Nawet 766 mln zł warte są nakłady na transport torowy w aglomeracji śląsko-zagłębiowskiej. Projekt zakłada dostawy 45 tramwajów, modernizację 24 odcinków tras i budowę dwóch nowych – linii o długości 3,5 km w dzielnicy Zagórze w Sosnowcu oraz 660-metrowej trasy w Katowicach wzdłuż ul. Grundmanna.
Wrocław w tym roku zaczyna zaś budowę prawie 7-km trasy tramwajowej na osiedle Nowy Dwór. Wartość inwestycji to ok. 250 mln. Planowany jest też zakup 56 nowych pojazdów. Szczecin na przebudowę kilku tras i wydłużenie jednej z nich wyda zaś 195 mln zł.
Obecny boom tramwajowy jest już drugim w ostatnich latach. Do pierwszego skoku w tej dziedzinie doszło w czasie poprzedniej perspektywy unijnej.

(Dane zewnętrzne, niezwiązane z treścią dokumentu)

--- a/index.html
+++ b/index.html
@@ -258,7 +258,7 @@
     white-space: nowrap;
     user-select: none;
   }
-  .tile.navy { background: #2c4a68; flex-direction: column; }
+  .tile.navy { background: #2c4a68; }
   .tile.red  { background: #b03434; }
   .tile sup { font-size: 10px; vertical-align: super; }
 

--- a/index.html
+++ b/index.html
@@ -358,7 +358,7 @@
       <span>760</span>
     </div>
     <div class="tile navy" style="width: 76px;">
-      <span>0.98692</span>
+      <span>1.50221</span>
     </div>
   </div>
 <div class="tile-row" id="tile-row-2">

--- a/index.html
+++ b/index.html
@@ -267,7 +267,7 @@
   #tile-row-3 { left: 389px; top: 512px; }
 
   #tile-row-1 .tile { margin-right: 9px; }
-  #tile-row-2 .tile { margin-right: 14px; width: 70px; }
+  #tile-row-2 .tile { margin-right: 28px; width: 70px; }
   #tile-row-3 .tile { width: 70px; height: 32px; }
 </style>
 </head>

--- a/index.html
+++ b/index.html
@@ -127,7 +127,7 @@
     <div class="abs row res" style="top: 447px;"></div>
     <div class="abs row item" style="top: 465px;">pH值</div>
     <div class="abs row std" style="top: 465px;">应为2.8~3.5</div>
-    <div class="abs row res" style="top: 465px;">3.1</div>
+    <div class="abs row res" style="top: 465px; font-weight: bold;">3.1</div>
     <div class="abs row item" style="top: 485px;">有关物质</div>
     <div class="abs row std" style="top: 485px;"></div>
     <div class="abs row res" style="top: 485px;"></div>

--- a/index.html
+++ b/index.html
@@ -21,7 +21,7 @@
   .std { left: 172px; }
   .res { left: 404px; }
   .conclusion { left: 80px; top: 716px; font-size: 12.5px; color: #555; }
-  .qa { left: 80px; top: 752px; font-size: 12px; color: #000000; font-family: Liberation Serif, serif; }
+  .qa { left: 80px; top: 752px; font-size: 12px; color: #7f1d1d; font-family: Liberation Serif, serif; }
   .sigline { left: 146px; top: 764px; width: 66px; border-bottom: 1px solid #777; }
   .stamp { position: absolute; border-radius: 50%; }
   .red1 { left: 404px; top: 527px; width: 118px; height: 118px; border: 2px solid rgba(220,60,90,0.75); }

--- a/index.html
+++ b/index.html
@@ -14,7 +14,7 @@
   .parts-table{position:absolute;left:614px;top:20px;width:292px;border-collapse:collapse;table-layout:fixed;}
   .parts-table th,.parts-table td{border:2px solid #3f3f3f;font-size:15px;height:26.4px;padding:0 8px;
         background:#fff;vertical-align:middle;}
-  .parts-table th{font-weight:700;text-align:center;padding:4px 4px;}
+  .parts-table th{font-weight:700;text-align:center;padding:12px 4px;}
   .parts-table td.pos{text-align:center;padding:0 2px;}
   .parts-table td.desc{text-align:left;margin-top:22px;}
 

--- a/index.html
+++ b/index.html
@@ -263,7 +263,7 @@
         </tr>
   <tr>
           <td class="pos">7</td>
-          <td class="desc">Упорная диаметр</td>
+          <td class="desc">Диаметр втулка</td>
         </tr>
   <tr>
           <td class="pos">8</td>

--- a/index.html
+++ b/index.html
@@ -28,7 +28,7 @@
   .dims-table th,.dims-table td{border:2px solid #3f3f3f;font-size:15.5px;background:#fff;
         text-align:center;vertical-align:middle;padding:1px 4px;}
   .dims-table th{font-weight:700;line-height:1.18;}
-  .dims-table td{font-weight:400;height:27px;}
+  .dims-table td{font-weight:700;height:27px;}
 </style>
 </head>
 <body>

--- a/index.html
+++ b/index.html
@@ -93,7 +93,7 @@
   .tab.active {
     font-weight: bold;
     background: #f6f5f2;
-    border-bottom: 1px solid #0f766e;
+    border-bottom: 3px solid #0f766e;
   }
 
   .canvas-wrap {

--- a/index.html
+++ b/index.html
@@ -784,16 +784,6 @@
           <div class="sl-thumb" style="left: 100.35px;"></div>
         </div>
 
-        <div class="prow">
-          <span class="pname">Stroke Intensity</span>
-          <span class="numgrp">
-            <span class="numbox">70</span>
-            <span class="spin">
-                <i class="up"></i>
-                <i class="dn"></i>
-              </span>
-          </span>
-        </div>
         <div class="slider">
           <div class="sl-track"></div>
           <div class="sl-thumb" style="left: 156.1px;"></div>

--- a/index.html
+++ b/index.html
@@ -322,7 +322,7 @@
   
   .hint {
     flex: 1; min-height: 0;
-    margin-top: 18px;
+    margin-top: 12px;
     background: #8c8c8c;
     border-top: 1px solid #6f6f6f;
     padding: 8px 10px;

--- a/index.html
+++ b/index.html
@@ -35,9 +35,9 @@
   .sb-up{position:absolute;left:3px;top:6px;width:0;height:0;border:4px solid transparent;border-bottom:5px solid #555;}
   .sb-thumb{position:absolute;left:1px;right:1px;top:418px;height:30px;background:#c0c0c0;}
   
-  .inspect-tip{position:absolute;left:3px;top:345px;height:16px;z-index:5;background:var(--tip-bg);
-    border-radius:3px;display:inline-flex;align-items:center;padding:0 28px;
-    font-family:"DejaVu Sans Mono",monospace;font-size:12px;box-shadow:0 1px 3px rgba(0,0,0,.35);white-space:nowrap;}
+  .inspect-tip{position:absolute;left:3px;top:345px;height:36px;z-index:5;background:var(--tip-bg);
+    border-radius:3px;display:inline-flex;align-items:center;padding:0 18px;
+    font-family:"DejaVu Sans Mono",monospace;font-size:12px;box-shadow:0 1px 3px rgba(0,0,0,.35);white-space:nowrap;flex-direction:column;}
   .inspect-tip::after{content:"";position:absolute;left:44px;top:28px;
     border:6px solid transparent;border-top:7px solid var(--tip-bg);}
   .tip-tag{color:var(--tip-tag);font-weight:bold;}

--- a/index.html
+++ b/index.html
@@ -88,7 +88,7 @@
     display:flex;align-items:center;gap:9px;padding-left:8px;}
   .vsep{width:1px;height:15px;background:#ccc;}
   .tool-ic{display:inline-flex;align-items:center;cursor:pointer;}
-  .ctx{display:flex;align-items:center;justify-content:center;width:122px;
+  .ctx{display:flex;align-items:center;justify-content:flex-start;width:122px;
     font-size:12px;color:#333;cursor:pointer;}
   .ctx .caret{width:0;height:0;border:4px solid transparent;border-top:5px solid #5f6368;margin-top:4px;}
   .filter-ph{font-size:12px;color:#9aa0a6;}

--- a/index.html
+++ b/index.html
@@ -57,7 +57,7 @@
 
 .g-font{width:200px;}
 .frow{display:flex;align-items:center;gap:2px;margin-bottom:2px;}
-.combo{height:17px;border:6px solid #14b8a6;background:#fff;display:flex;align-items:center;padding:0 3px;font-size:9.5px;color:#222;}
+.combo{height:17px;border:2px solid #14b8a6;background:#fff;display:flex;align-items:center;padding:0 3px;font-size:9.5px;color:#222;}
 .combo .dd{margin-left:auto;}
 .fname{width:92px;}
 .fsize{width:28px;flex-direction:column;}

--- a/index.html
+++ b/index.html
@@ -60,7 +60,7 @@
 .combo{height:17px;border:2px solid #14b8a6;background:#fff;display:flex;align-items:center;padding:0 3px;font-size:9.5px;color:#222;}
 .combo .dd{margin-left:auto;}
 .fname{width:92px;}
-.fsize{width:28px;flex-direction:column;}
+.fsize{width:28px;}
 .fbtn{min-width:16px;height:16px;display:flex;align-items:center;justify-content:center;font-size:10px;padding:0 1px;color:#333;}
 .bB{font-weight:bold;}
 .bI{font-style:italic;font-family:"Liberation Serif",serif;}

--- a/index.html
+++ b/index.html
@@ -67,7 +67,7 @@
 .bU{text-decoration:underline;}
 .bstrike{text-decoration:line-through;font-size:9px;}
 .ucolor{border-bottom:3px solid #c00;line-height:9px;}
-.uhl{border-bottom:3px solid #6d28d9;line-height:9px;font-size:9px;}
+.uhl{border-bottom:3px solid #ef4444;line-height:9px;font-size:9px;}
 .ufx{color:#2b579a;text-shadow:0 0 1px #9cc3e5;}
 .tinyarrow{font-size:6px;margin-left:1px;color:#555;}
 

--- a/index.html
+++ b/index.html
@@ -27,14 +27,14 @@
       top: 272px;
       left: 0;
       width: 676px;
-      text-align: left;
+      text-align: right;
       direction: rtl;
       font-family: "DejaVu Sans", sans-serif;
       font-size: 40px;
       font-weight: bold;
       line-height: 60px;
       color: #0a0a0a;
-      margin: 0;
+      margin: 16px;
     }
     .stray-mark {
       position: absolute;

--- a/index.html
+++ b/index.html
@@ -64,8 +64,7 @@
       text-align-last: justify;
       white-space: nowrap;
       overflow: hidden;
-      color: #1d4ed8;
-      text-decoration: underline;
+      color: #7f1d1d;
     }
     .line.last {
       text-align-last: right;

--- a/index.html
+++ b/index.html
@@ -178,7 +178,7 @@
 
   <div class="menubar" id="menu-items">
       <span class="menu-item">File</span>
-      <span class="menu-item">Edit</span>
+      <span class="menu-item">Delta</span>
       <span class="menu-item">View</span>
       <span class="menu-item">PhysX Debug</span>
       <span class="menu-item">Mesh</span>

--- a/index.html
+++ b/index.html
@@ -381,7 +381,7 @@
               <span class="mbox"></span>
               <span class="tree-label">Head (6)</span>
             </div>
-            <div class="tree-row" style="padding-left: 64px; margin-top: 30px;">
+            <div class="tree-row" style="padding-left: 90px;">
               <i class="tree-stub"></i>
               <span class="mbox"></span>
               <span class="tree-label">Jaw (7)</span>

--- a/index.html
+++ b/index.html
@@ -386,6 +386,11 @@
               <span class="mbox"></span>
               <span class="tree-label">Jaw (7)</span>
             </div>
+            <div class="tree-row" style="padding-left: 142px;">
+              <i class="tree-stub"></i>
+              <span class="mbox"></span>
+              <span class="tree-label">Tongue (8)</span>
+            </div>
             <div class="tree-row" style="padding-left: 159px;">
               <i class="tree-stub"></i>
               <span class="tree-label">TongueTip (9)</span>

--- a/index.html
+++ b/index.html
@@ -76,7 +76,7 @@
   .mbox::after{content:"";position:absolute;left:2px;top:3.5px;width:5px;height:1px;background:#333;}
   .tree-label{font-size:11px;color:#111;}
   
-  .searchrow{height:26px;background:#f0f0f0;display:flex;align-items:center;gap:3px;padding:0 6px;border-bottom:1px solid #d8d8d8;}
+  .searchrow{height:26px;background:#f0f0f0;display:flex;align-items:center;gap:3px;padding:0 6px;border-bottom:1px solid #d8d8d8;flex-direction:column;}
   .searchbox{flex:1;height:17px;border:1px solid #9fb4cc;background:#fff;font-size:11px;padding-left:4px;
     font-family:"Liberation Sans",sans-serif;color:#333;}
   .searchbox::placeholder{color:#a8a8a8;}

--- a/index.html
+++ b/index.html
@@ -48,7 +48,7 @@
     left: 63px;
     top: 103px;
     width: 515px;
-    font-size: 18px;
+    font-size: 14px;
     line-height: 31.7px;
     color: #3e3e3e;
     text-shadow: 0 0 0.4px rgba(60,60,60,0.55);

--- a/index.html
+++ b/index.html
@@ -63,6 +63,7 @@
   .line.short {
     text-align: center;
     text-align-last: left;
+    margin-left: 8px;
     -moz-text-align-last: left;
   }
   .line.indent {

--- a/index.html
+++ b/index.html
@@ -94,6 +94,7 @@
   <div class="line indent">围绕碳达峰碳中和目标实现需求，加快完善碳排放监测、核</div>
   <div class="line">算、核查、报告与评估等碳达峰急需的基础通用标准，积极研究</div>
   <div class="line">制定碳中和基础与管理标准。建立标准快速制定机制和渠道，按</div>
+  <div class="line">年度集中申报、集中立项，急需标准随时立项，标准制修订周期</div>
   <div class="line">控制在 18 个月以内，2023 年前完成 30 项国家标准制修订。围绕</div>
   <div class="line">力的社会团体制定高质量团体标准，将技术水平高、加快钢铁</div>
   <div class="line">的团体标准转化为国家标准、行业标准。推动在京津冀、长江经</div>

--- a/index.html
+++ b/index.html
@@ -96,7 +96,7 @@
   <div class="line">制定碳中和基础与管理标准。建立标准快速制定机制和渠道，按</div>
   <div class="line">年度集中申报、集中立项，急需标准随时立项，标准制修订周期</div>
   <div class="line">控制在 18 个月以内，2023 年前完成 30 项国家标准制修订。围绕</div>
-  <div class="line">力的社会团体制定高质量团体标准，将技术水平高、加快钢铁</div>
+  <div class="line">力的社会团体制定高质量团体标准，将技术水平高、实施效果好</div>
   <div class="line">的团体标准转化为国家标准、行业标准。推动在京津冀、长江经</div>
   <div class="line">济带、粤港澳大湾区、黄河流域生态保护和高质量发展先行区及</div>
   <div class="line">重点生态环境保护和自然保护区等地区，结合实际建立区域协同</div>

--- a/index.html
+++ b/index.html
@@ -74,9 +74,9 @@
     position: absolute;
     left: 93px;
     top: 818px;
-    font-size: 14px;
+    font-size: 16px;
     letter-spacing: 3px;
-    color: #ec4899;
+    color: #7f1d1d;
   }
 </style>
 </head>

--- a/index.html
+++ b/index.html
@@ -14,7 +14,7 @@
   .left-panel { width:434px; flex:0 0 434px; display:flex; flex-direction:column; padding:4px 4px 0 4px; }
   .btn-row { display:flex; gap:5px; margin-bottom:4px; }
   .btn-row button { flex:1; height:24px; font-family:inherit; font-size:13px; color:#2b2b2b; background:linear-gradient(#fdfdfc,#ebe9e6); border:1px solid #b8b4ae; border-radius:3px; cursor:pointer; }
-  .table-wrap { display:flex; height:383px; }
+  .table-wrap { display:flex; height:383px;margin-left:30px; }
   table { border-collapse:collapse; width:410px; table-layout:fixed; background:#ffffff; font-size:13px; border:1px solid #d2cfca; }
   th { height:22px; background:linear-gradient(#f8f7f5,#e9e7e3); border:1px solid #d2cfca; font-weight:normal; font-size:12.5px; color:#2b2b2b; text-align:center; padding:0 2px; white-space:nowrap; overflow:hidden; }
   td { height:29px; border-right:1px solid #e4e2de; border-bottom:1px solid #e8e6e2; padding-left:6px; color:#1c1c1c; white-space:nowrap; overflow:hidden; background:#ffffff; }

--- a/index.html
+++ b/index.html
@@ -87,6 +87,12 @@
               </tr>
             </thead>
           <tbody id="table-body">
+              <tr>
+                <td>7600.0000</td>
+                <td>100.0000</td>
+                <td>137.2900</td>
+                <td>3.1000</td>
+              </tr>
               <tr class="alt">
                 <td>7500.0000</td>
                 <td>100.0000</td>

– Na spektakularny rozwój systemów tramwajowych w Polsce wpłynął właśnie dostęp do dużych funduszy unijnych – mówi Marcin Zawadka z Izby Gospodarczej Komunikacji Miejskiej. – W latach 2007–2015 zrealizowano projekty o wartości ponad 12,7 mld zł, a dofinansowanie z UE osiągnęło 6,6 mld zł. Po raz pierwszy w dużej liczbie pojawiły się niskopodłogowe pojazdy, zaczęto również rozbudowywać trasy tramwajowe. Szczególnym wydarzeniem było przywrócenie w 2015 r. – po pół wieku nieobecności – zbudowanego od podstaw systemu tramwajowego w Olsztynie. W niektórych miastach budowane są trasy szybkiego tramwaju. Dzięki tym inwestycjom wizerunek transportu tramwajowego znacznie się zmienił – wylicza Zawadka. Dodaje, że w obecnej perspektywie widać kontynuację tamtych działań. Zaletą tramwajów ma być zaś bezemisyjny napęd i to, że w wielu miastach jeżdżą po wydzielonych torowiskach i przez to nie stoją w korkach.